Darağaçlarına, kahpe kurşunlara, işkencelere verilen kurbanlar yetmiyormuş gibi bu sefer de ‘’dava’’ evlatlarını yemeye başladı. Türkiye her geçen gün içinden çıkılmaz bir halde iç ve dış güvenlik sorunlarıyla boğuşuyor. Terör adeta asker ve polisimizi yutuyor, sorunlar ağırlaştıkça ağırlaşıyor.Erken genel seçim kapıda, MHP olağanüstü kurultayın yapılıp yapılmayacağını tartışıyor.
Muhaliflere göre 543, genel merkeze göre 444 delege olağanüstü kurultay talebinde bulundu diye MHP yol ayrımına geldi. Gen Bşk Bahçeli ‘ne pahasına olursa olsun kurultayı yapmayacağını’ söylerken muhalifler de aynı kararlılıkla yapacaklarını söylüyorlar. Sinirler gerildikçe geriliyor. Mevcut yollarla çıkış görünmüyor. Ülkücüler ya bir yol bulacak ya da yeni bir yol yapacak.

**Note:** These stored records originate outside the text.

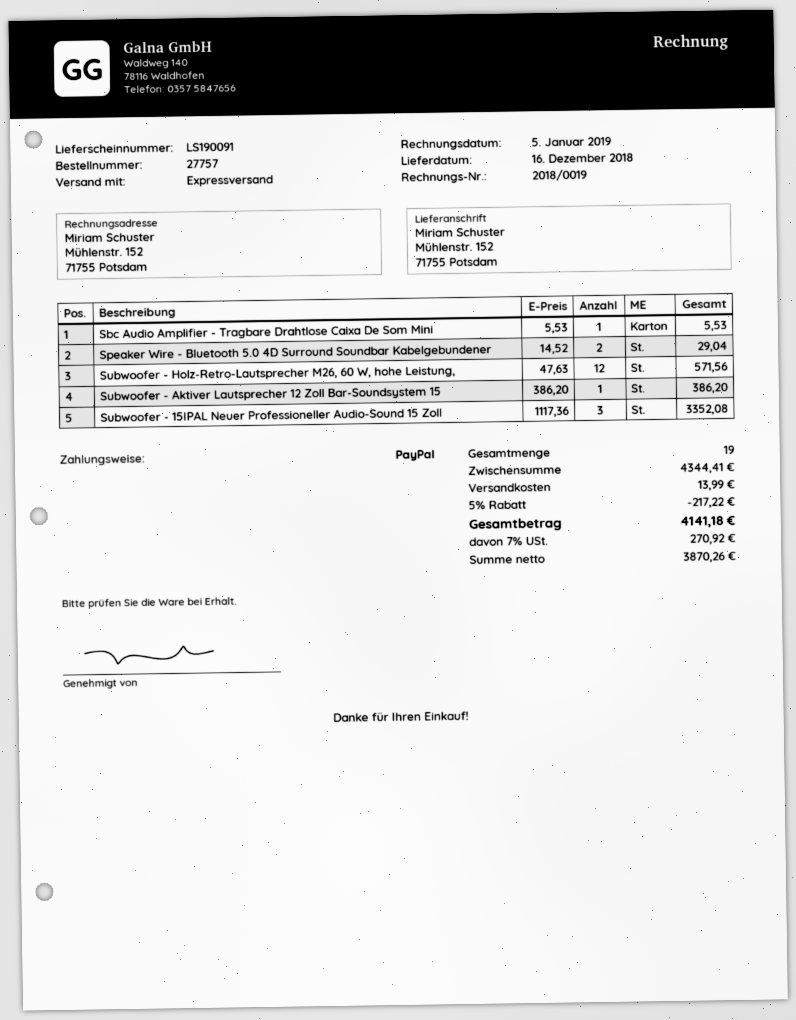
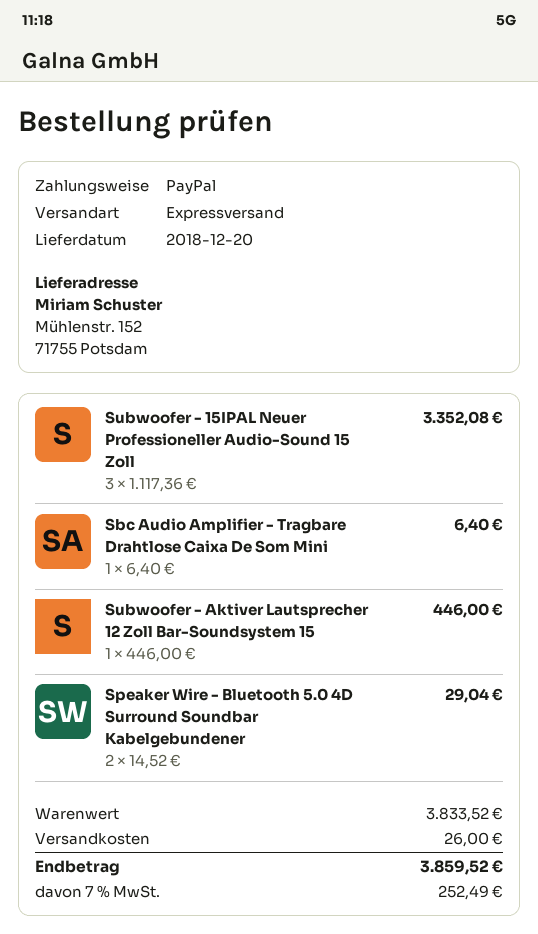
delivery date: 2018-12-16 -> 2018-12-20
Sbc Audio Amplifier - Tragbare Drahtlose Caixa De Som Mini: 1 x 5.53 = 5.53 -> 1 x 6.40 = 6.40
Subwoofer - Holz-Retro-Lautsprecher M26, 60 W, hohe Leistung,: 12 x 47.63 = 571.56 -> none
Subwoofer - Aktiver Lautsprecher 12 Zoll Bar-Soundsystem 15: 1 x 386.20 = 386.20 -> 1 x 446.00 = 446.00
subtotal: 4344.41 -> 3833.52
discount: 5% = 217.22 -> none
shipping: 13.99 -> 26.00
tax: 7% = 270.92 -> 7% = 252.49
total: 4141.18 -> 3859.52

MHP genel merkezi, yeterli imza olduğu halde kurultayı toplamadığı ve hukuki yolları kapatmaya çalıştığı, kongre sürecinde mevcut delegelerin seçilmesinde rol oynadığı için bugün olanlardan doğrudan sorumludur. Muhalif il başkanları, imzalarına gerek olmadığı halde delegeden önce imza vererek, kongreyi garanti etmeden genel merkezi eleştiren açıklamalar yaparak, MHP’yi mahkemeye vererek, MHP ile ilgisi kalmamış kişilerle ortak hareket ettiği iması yaratarak olanlardan genel merkez kadar olmasa da sorumludur.
Süreç, il başkanları dışındaki delegelerle yürütülebilecekken bizzat kendi gen bşk.larını alenen eleştirerek, dava açarak, ateşe odun attılar, alevleri harlı tuttular. Strateji fırsat ve tehditleri birarada görerek, fırsatlardan sırasıyla yararlanmak, tehditlere de aynı şekilde sırasıyla tedbir alabilmektedir. Muhalefetin bu stratejiyi yürütmesinin mümkün olamayacağını defalarca yazdım ve söyledim.
Şimdi kırıp dökme zamanı değil; iş iştin geçmemiştir, herkes özeleştirisini, zararın neresinden döneceğinin hesabını yapmalı. Dere geçerken at değişmez, ama midilliyle de dere geçilmez.